What is being asked
Your answer must be an exact copy of the records, minus any pictures.

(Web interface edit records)
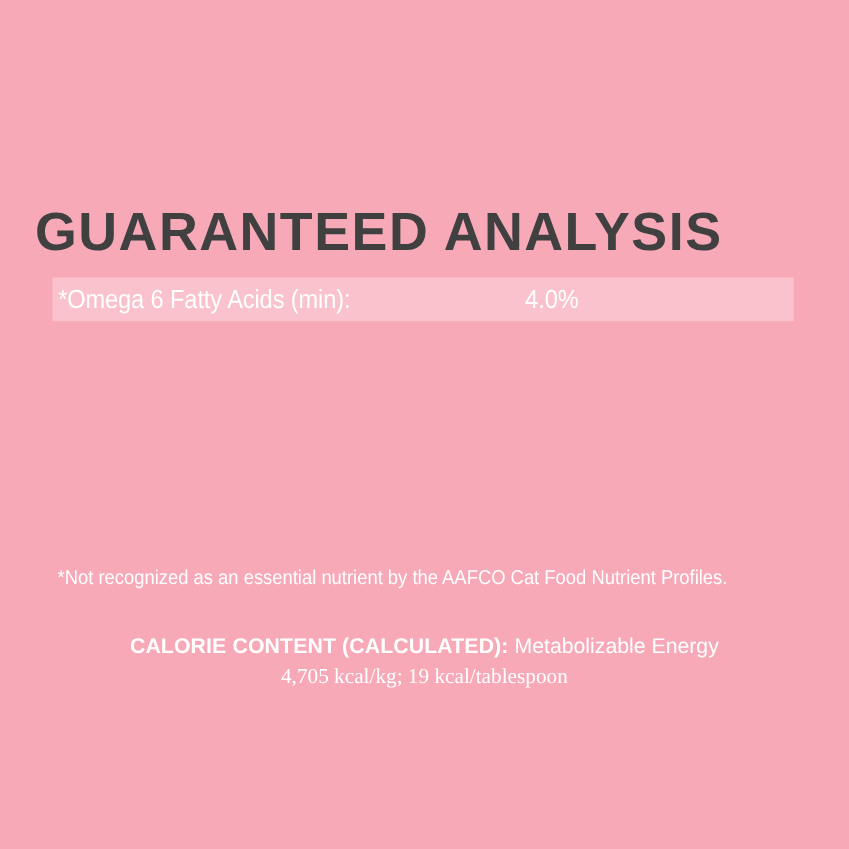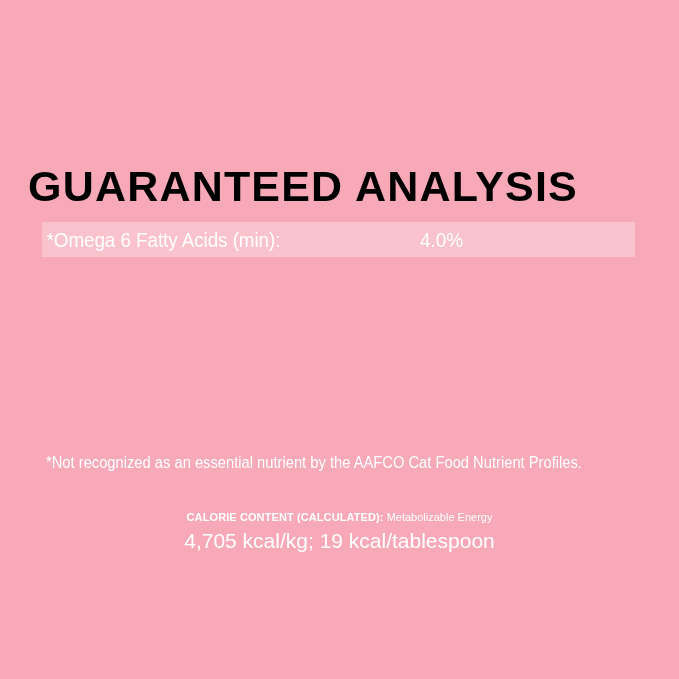--- a/index.html
+++ b/index.html
@@ -27,7 +27,7 @@
     top: 163px;
     width: 606px;
     text-align: center;
-    color: #000000;
+    color: #404040;
     font-family: "Liberation Sans", sans-serif;
     font-weight: bold;
     font-size: 43px;

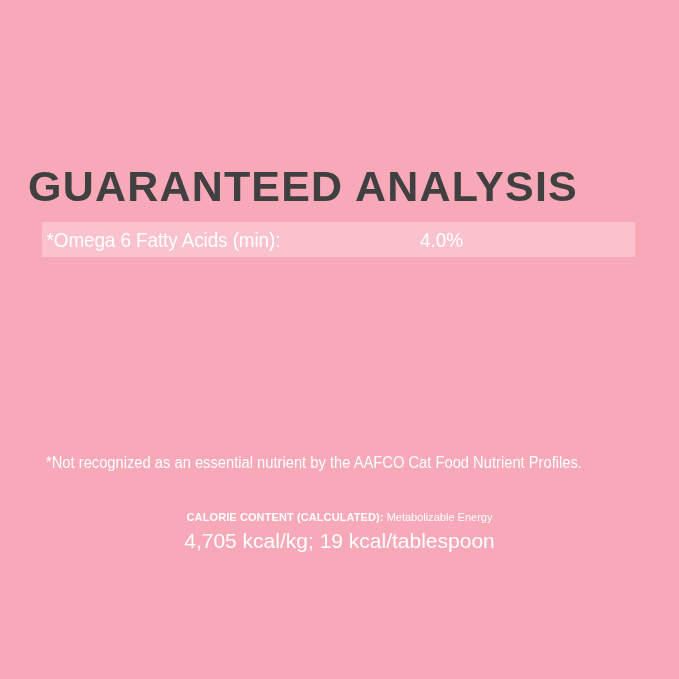--- a/index.html
+++ b/index.html
@@ -102,7 +102,7 @@
   }
   #calorie-line-1 {
     font-family: "Liberation Sans Narrow", "Liberation Sans", sans-serif;
-    font-size: 11px;
+    font-size: 17px;
     line-height: 24px;
     white-space: nowrap;
     text-align: center;

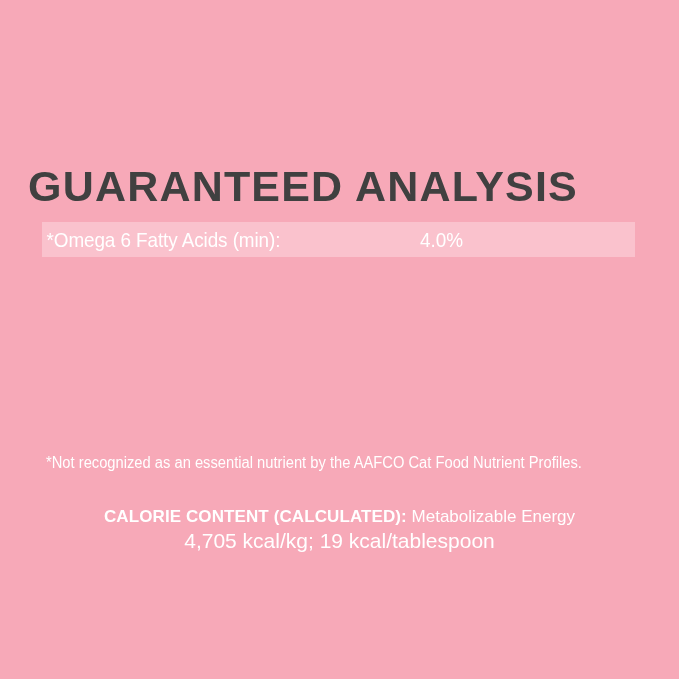--- a/index.html
+++ b/index.html
@@ -115,8 +115,8 @@
     font-weight: normal;
   }
   #calorie-line-2 {
-    font-family: Liberation Sans, sans-serif;
-    font-size: 21px;
+    font-family: Liberation Serif, serif;
+    font-size: 17px;
     line-height: 24px;
     white-space: nowrap;
     font-weight: normal;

Your solution
--- a/index.html
+++ b/index.html
@@ -27,7 +27,7 @@
     top: 163px;
     width: 606px;
     text-align: center;
-    color: #000000;
+    color: #404040;
     font-family: "Liberation Sans", sans-serif;
     font-weight: bold;
     font-size: 43px;

--- a/index.html
+++ b/index.html
@@ -102,7 +102,7 @@
   }
   #calorie-line-1 {
     font-family: "Liberation Sans Narrow", "Liberation Sans", sans-serif;
-    font-size: 11px;
+    font-size: 17px;
     line-height: 24px;
     white-space: nowrap;
     text-align: center;

--- a/index.html
+++ b/index.html
@@ -115,8 +115,8 @@
     font-weight: normal;
   }
   #calorie-line-2 {
-    font-family: Liberation Sans, sans-serif;
-    font-size: 21px;
+    font-family: Liberation Serif, serif;
+    font-size: 17px;
     line-height: 24px;
     white-space: nowrap;
     font-weight: normal;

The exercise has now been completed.